→ **What to work on**
Set down all the data again. Change nothing.

Version difference data
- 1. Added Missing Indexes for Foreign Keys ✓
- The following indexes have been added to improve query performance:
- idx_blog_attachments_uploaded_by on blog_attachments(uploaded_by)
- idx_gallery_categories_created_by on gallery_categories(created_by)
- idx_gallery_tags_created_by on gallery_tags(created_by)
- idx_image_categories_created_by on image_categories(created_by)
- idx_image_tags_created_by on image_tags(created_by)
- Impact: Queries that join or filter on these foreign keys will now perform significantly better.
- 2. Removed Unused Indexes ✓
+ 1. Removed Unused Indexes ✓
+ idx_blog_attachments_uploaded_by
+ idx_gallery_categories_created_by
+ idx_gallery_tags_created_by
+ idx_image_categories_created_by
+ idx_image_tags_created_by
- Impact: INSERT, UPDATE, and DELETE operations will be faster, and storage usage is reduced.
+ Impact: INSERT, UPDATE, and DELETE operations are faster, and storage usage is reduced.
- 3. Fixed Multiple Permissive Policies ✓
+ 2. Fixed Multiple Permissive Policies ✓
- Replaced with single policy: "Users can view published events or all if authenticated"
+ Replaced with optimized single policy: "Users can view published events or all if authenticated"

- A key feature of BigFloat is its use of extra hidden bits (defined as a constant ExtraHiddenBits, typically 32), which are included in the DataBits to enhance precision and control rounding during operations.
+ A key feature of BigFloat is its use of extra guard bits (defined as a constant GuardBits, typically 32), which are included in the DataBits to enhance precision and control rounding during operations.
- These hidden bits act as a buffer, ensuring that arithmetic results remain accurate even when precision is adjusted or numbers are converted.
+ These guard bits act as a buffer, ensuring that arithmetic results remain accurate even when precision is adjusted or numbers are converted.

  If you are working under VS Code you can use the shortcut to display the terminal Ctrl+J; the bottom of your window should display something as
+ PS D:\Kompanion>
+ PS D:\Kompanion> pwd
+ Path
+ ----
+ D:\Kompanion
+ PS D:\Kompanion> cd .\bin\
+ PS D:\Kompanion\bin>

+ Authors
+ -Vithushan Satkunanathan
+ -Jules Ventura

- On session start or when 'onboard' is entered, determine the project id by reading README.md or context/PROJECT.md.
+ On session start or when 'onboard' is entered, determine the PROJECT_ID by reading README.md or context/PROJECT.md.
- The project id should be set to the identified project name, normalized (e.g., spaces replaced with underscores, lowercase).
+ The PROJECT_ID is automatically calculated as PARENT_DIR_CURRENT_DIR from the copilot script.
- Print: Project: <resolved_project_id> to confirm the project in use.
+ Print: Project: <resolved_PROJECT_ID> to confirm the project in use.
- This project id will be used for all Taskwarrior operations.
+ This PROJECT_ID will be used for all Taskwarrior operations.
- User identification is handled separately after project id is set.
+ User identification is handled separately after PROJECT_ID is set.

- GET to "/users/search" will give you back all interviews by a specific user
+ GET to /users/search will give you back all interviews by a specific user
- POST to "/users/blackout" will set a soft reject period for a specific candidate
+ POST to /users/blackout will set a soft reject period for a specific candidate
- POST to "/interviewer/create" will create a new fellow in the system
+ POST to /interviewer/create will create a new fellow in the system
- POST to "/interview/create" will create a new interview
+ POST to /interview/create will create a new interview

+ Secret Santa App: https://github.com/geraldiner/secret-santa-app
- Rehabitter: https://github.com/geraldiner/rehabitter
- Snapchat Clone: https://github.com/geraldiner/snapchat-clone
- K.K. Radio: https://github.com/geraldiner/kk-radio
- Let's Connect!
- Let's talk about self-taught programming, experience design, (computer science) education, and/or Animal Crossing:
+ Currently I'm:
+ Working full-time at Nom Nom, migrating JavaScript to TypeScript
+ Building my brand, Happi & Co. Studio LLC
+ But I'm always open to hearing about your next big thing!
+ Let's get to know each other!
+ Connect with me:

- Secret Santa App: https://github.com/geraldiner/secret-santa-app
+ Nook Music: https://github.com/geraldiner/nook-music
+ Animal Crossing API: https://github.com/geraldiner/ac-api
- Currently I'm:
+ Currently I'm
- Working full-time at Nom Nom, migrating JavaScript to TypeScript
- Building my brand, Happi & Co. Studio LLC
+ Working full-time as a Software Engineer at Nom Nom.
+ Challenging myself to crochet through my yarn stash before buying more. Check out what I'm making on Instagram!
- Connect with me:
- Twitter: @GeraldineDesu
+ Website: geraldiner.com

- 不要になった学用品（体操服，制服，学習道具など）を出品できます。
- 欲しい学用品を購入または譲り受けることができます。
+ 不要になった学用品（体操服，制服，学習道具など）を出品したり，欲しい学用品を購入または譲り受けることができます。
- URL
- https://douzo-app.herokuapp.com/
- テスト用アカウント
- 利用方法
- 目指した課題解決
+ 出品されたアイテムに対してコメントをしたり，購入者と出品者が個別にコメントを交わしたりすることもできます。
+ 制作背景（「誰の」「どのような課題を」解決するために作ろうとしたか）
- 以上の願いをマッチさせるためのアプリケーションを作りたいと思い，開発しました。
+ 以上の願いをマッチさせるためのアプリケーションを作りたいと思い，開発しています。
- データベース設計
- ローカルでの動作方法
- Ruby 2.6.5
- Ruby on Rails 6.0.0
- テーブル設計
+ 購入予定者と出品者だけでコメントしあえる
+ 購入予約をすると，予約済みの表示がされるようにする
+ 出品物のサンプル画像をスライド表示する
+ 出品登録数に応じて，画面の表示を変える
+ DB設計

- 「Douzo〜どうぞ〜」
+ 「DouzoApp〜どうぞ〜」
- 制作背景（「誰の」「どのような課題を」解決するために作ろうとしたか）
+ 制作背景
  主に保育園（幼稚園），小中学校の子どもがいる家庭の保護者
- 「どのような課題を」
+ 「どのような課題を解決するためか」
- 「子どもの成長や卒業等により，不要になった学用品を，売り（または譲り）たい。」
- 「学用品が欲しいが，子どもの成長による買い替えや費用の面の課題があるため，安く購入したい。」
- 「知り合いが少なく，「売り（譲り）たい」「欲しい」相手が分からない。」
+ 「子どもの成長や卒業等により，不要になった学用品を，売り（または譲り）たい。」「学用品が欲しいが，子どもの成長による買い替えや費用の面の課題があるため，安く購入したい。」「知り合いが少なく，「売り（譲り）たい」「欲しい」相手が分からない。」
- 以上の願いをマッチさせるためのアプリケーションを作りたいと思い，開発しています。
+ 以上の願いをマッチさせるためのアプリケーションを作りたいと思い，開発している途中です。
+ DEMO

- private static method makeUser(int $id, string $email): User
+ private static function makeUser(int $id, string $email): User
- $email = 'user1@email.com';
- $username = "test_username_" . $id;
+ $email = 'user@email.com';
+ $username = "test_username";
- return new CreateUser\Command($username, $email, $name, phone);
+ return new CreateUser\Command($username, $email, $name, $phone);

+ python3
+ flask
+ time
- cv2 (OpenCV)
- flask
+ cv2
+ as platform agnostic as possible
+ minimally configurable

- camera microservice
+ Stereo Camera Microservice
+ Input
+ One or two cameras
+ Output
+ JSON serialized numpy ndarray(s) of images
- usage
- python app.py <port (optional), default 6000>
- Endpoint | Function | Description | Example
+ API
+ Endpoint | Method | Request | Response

→ **Result of the exercise**
- 1. Added Missing Indexes for Foreign Keys ✓
- The following indexes have been added to improve query performance:
- idx_blog_attachments_uploaded_by on blog_attachments(uploaded_by)
- idx_gallery_categories_created_by on gallery_categories(created_by)
- idx_gallery_tags_created_by on gallery_tags(created_by)
- idx_image_categories_created_by on image_categories(created_by)
- idx_image_tags_created_by on image_tags(created_by)
- Impact: Queries that join or filter on these foreign keys will now perform significantly better.
- 2. Removed Unused Indexes ✓
+ 1. Removed Unused Indexes ✓
+ idx_blog_attachments_uploaded_by
+ idx_gallery_categories_created_by
+ idx_gallery_tags_created_by
+ idx_image_categories_created_by
+ idx_image_tags_created_by
- Impact: INSERT, UPDATE, and DELETE operations will be faster, and storage usage is reduced.
+ Impact: INSERT, UPDATE, and DELETE operations are faster, and storage usage is reduced.
- 3. Fixed Multiple Permissive Policies ✓
+ 2. Fixed Multiple Permissive Policies ✓
- Replaced with single policy: "Users can view published events or all if authenticated"
+ Replaced with optimized single policy: "Users can view published events or all if authenticated"

- A key feature of BigFloat is its use of extra hidden bits (defined as a constant ExtraHiddenBits, typically 32), which are included in the DataBits to enhance precision and control rounding during operations.
+ A key feature of BigFloat is its use of extra guard bits (defined as a constant GuardBits, typically 32), which are included in the DataBits to enhance precision and control rounding during operations.
- These hidden bits act as a buffer, ensuring that arithmetic results remain accurate even when precision is adjusted or numbers are converted.
+ These guard bits act as a buffer, ensuring that arithmetic results remain accurate even when precision is adjusted or numbers are converted.

  If you are working under VS Code you can use the shortcut to display the terminal Ctrl+J; the bottom of your window should display something as
+ PS D:\Kompanion>
+ PS D:\Kompanion> pwd
+ Path
+ ----
+ D:\Kompanion
+ PS D:\Kompanion> cd .\bin\
+ PS D:\Kompanion\bin>

+ Authors
+ -Vithushan Satkunanathan
+ -Jules Ventura

- On session start or when 'onboard' is entered, determine the project id by reading README.md or context/PROJECT.md.
+ On session start or when 'onboard' is entered, determine the PROJECT_ID by reading README.md or context/PROJECT.md.
- The project id should be set to the identified project name, normalized (e.g., spaces replaced with underscores, lowercase).
+ The PROJECT_ID is automatically calculated as PARENT_DIR_CURRENT_DIR from the copilot script.
- Print: Project: <resolved_project_id> to confirm the project in use.
+ Print: Project: <resolved_PROJECT_ID> to confirm the project in use.
- This project id will be used for all Taskwarrior operations.
+ This PROJECT_ID will be used for all Taskwarrior operations.
- User identification is handled separately after project id is set.
+ User identification is handled separately after PROJECT_ID is set.

- GET to "/users/search" will give you back all interviews by a specific user
+ GET to /users/search will give you back all interviews by a specific user
- POST to "/users/blackout" will set a soft reject period for a specific candidate
+ POST to /users/blackout will set a soft reject period for a specific candidate
- POST to "/interviewer/create" will create a new fellow in the system
+ POST to /interviewer/create will create a new fellow in the system
- POST to "/interview/create" will create a new interview
+ POST to /interview/create will create a new interview

+ Secret Santa App: https://github.com/geraldiner/secret-santa-app
- Rehabitter: https://github.com/geraldiner/rehabitter
- Snapchat Clone: https://github.com/geraldiner/snapchat-clone
- K.K. Radio: https://github.com/geraldiner/kk-radio
- Let's Connect!
- Let's talk about self-taught programming, experience design, (computer science) education, and/or Animal Crossing:
+ Currently I'm:
+ Working full-time at Nom Nom, migrating JavaScript to TypeScript
+ Building my brand, Happi & Co. Studio LLC
+ But I'm always open to hearing about your next big thing!
+ Let's get to know each other!
+ Connect with me:

- Secret Santa App: https://github.com/geraldiner/secret-santa-app
+ Nook Music: https://github.com/geraldiner/nook-music
+ Animal Crossing API: https://github.com/geraldiner/ac-api
- Currently I'm:
+ Currently I'm
- Working full-time at Nom Nom, migrating JavaScript to TypeScript
- Building my brand, Happi & Co. Studio LLC
+ Working full-time as a Software Engineer at Nom Nom.
+ Challenging myself to crochet through my yarn stash before buying more. Check out what I'm making on Instagram!
- Connect with me:
- Twitter: @GeraldineDesu
+ Website: geraldiner.com

- 不要になった学用品（体操服，制服，学習道具など）を出品できます。
- 欲しい学用品を購入または譲り受けることができます。
+ 不要になった学用品（体操服，制服，学習道具など）を出品したり，欲しい学用品を購入または譲り受けることができます。
- URL
- https://douzo-app.herokuapp.com/
- テスト用アカウント
- 利用方法
- 目指した課題解決
+ 出品されたアイテムに対してコメントをしたり，購入者と出品者が個別にコメントを交わしたりすることもできます。
+ 制作背景（「誰の」「どのような課題を」解決するために作ろうとしたか）
- 以上の願いをマッチさせるためのアプリケーションを作りたいと思い，開発しました。
+ 以上の願いをマッチさせるためのアプリケーションを作りたいと思い，開発しています。
- データベース設計
- ローカルでの動作方法
- Ruby 2.6.5
- Ruby on Rails 6.0.0
- テーブル設計
+ 購入予定者と出品者だけでコメントしあえる
+ 購入予約をすると，予約済みの表示がされるようにする
+ 出品物のサンプル画像をスライド表示する
+ 出品登録数に応じて，画面の表示を変える
+ DB設計

- 「Douzo〜どうぞ〜」
+ 「DouzoApp〜どうぞ〜」
- 制作背景（「誰の」「どのような課題を」解決するために作ろうとしたか）
+ 制作背景
  主に保育園（幼稚園），小中学校の子どもがいる家庭の保護者
- 「どのような課題を」
+ 「どのような課題を解決するためか」
- 「子どもの成長や卒業等により，不要になった学用品を，売り（または譲り）たい。」
- 「学用品が欲しいが，子どもの成長による買い替えや費用の面の課題があるため，安く購入したい。」
- 「知り合いが少なく，「売り（譲り）たい」「欲しい」相手が分からない。」
+ 「子どもの成長や卒業等により，不要になった学用品を，売り（または譲り）たい。」「学用品が欲しいが，子どもの成長による買い替えや費用の面の課題があるため，安く購入したい。」「知り合いが少なく，「売り（譲り）たい」「欲しい」相手が分からない。」
- 以上の願いをマッチさせるためのアプリケーションを作りたいと思い，開発しています。
+ 以上の願いをマッチさせるためのアプリケーションを作りたいと思い，開発している途中です。
+ DEMO

- private static method makeUser(int $id, string $email): User
+ private static function makeUser(int $id, string $email): User
- $email = 'user1@email.com';
- $username = "test_username_" . $id;
+ $email = 'user@email.com';
+ $username = "test_username";
- return new CreateUser\Command($username, $email, $name, phone);
+ return new CreateUser\Command($username, $email, $name, $phone);

+ python3
+ flask
+ time
- cv2 (OpenCV)
- flask
+ cv2
+ as platform agnostic as possible
+ minimally configurable

- camera microservice
+ Stereo Camera Microservice
+ Input
+ One or two cameras
+ Output
+ JSON serialized numpy ndarray(s) of images
- usage
- python app.py <port (optional), default 6000>
- Endpoint | Function | Description | Example
+ API
+ Endpoint | Method | Request | Response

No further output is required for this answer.